Dougherty v. J.W. Williams, Inc.

THOMAS, Justice,

dissenting.

Like Justice Cardine, I must dissent from the opinion of the court in this case. I agree with the perceptive comments of Justice Cardine with respect to the burden of proof. However, I have some additional concerns with the majority decision in this instance.

Even though Section 27-14-603, W.S.1977 (June 1991 Repl.), is not applicable, as the majority holds, we still have an historic requirement that there be medical testimony to establish a causal relationship between an occurrence on the job and the claimed injury. Black Watch Farms v. Baldwin, 474 P.2d 297 (Wyo.1970). Other cases suggest the necessity for establishing the nexus between the employment and the injury. Hampton v. All Field Service, Inc., 726 P.2d 98 (Wyo.1986); Matter of Jones, 702 P.2d 1299 (Wyo.1985); Consolidated Freightways v. Drake, 678 P.2d 874 (Wyo.1984). I am unable to find the evidence introduced by Dougherty in this case that would establish the relationship between his job and the injury. The case is very like Hampton in the sense that even Dougherty cannot describe any event on the job that seemed significant. His problem was that he had difficulty in the morning in attempting to tie his shoes. There was no expert medical testimony and, even if it were in evidence, the diagnosis on the receipt from John M. Tooke, M.D. has no reference to any event that may have induced a “Back m.m. spasm.”

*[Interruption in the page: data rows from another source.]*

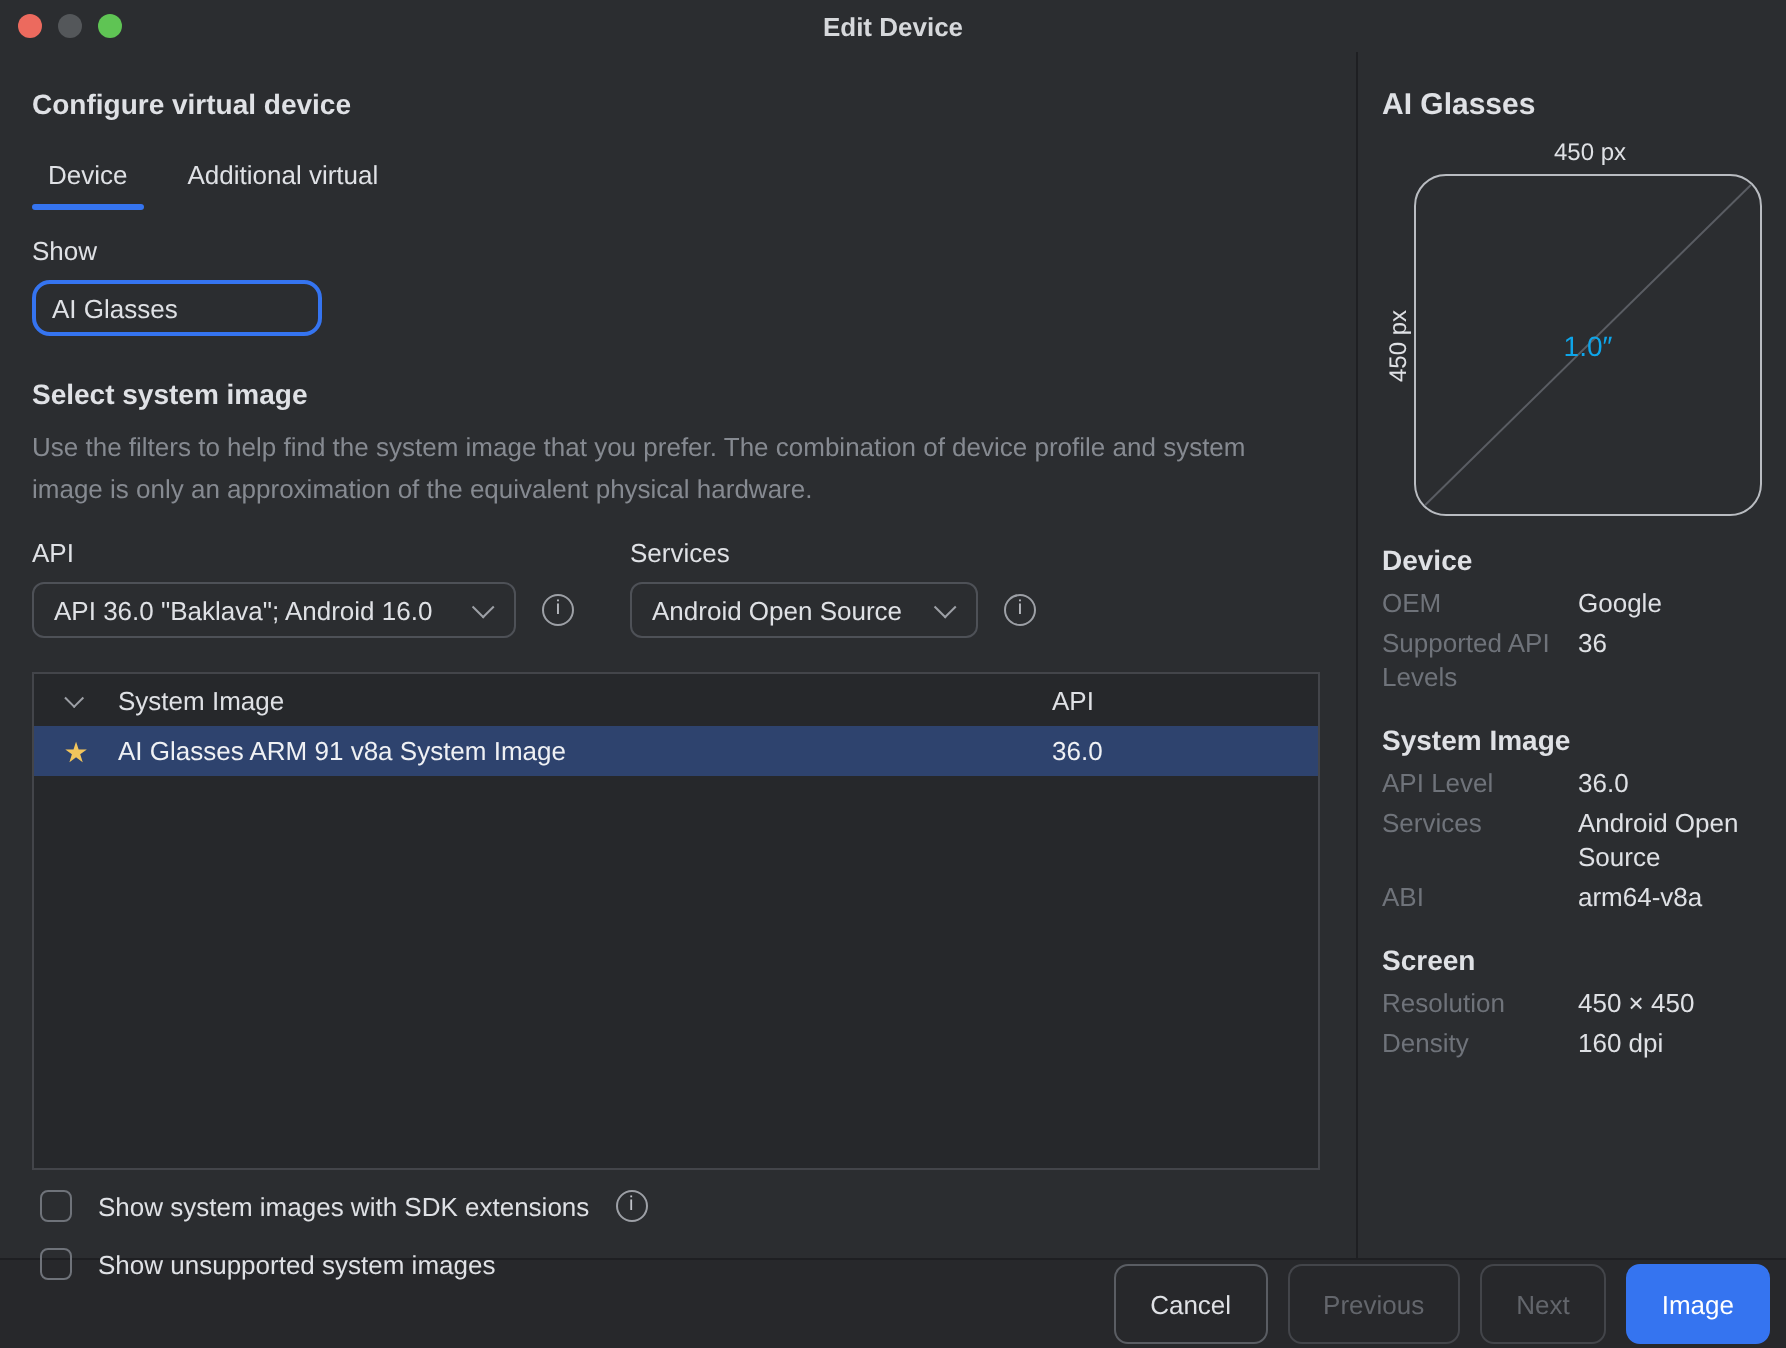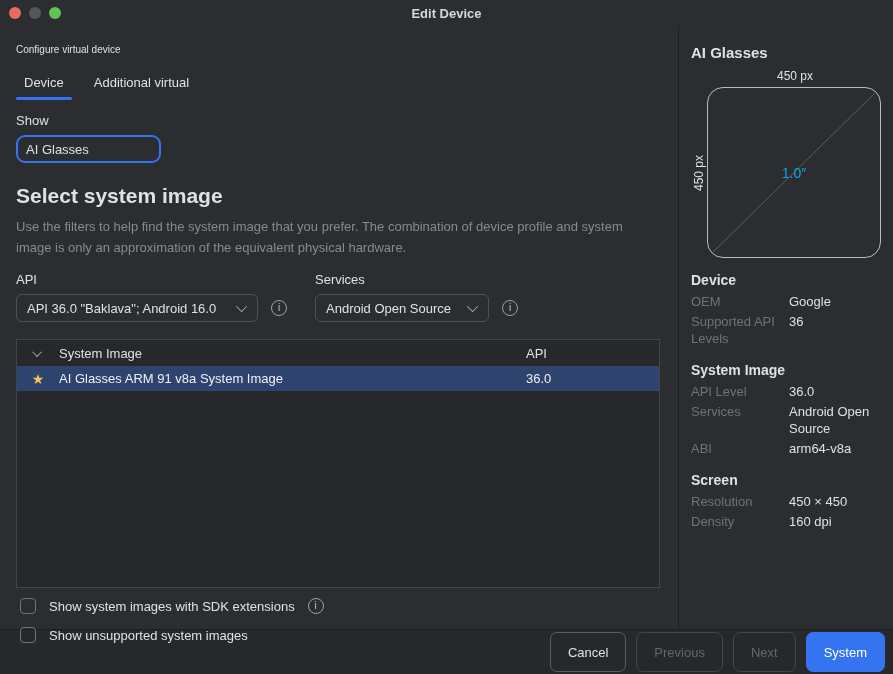"Configure virtual device" h1.page-heading { font-size: 10px -> 14px; font-weight: 400 -> 700 }
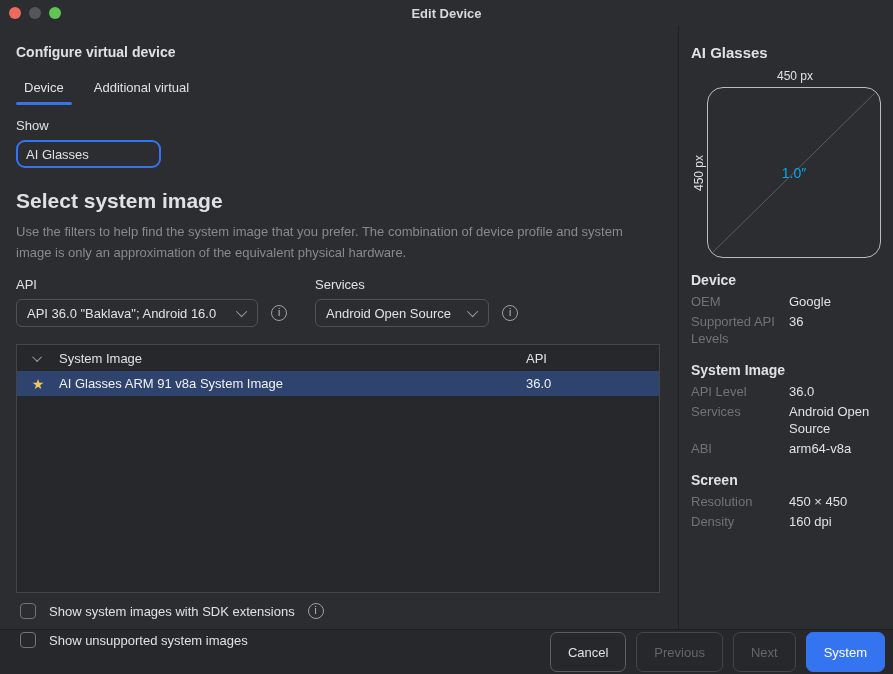"Select system image" h2.section-heading { font-size: 21px -> 14px }
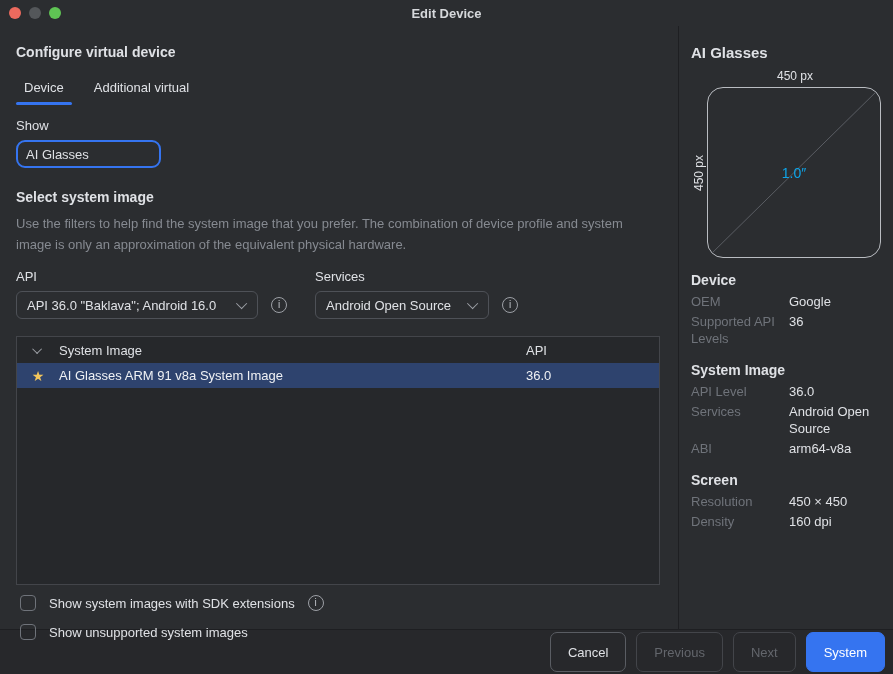"System" button.btn { text: System -> Image }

While exceptional instances may occur in which it is not necessary to invoke medical testimony to establish the causal relationship, In re Frihauf, 58 Wyo. 479, 135 P.2d 427 (1943), it is also clear that the finder of fact need not accept the statements of the claimant as to the causal relationship. Parkel v. Union Pacific Coal Co., 69 Wyo. 122, 237 P.2d 634 (1951). It is obvious from the record that Dougherty wanted to rely upon the testimony of Gail Brown to fill this gap and establish the causal relationship. Gail Brown is a licensed physical therapist, but she does not come within the statutory definition of a “health care provider.” The statute is limited in a rather precise way:

“ ‘Health care provider’ means doctor of medicine, chiropractic or osteopathy, dentist, optometrist, podiatrist or psychologist, acting within the scope of his license, licensed to practice in this state or in good standing in his home state; .... ” § 27-14-102(a)(x), W.S.1977 (June 1991 Repl.).

In determining whether a causal relationship is supported by competent medical authority, I would limit that class of witnesses to those who are identified as health care providers in the statutory definition. Absent the expertise to draw the conclusion of a nexus, the testimony of Gail Brown becomes hardly more than sheer conjecture and, certainly, nothing upon which the hearing officer was required to rely, even if it was admitted.

Reduced to salient matters, this record demonstrates that Dougherty worked at a job that involved strenuous physical labor. One morning he was unable to bend over to *557tie his shoes. He was unable to identify any event on the job that caused his injury, although he speculated about that. There is a diagnosis in the file made by a medical doctor, but it does not relate to any event that may have caused the injury. A physical therapist testified that she could not make a diagnosis, but she ventured an opinion that Dougherty’s injury was caused by his recent activities at work. That witness also stated that, “Based on my previous experience with low back injuries, they can be a chronic thing.” This testimony presents an interesting contrast with the assumptions of fact in the majority opinion. Even if the witness could be considered a “competent medical authority,” can such contradictory testimony really sustain a conclusion contrary to that of the hearing examiner that Dougherty met his burden of proof?

Apparently, because no specific event could be identified, and because Dougherty had told his supervisor that he had a sore back at times, the hearing examiner identified the injury as one that had occurred over a period of time, which was subject to the provisions of Section 27-14-603, W.S.1977 (June 1991 Repl.). As I have indicated, even if that were an erroneous ruling, this still is a case in which the nexus appropriately should be established by competent medical authority. I do not find that demand to have been satisfied.

I would affirm the decision of the district court in which the decision of the hearing examiner was affirmed.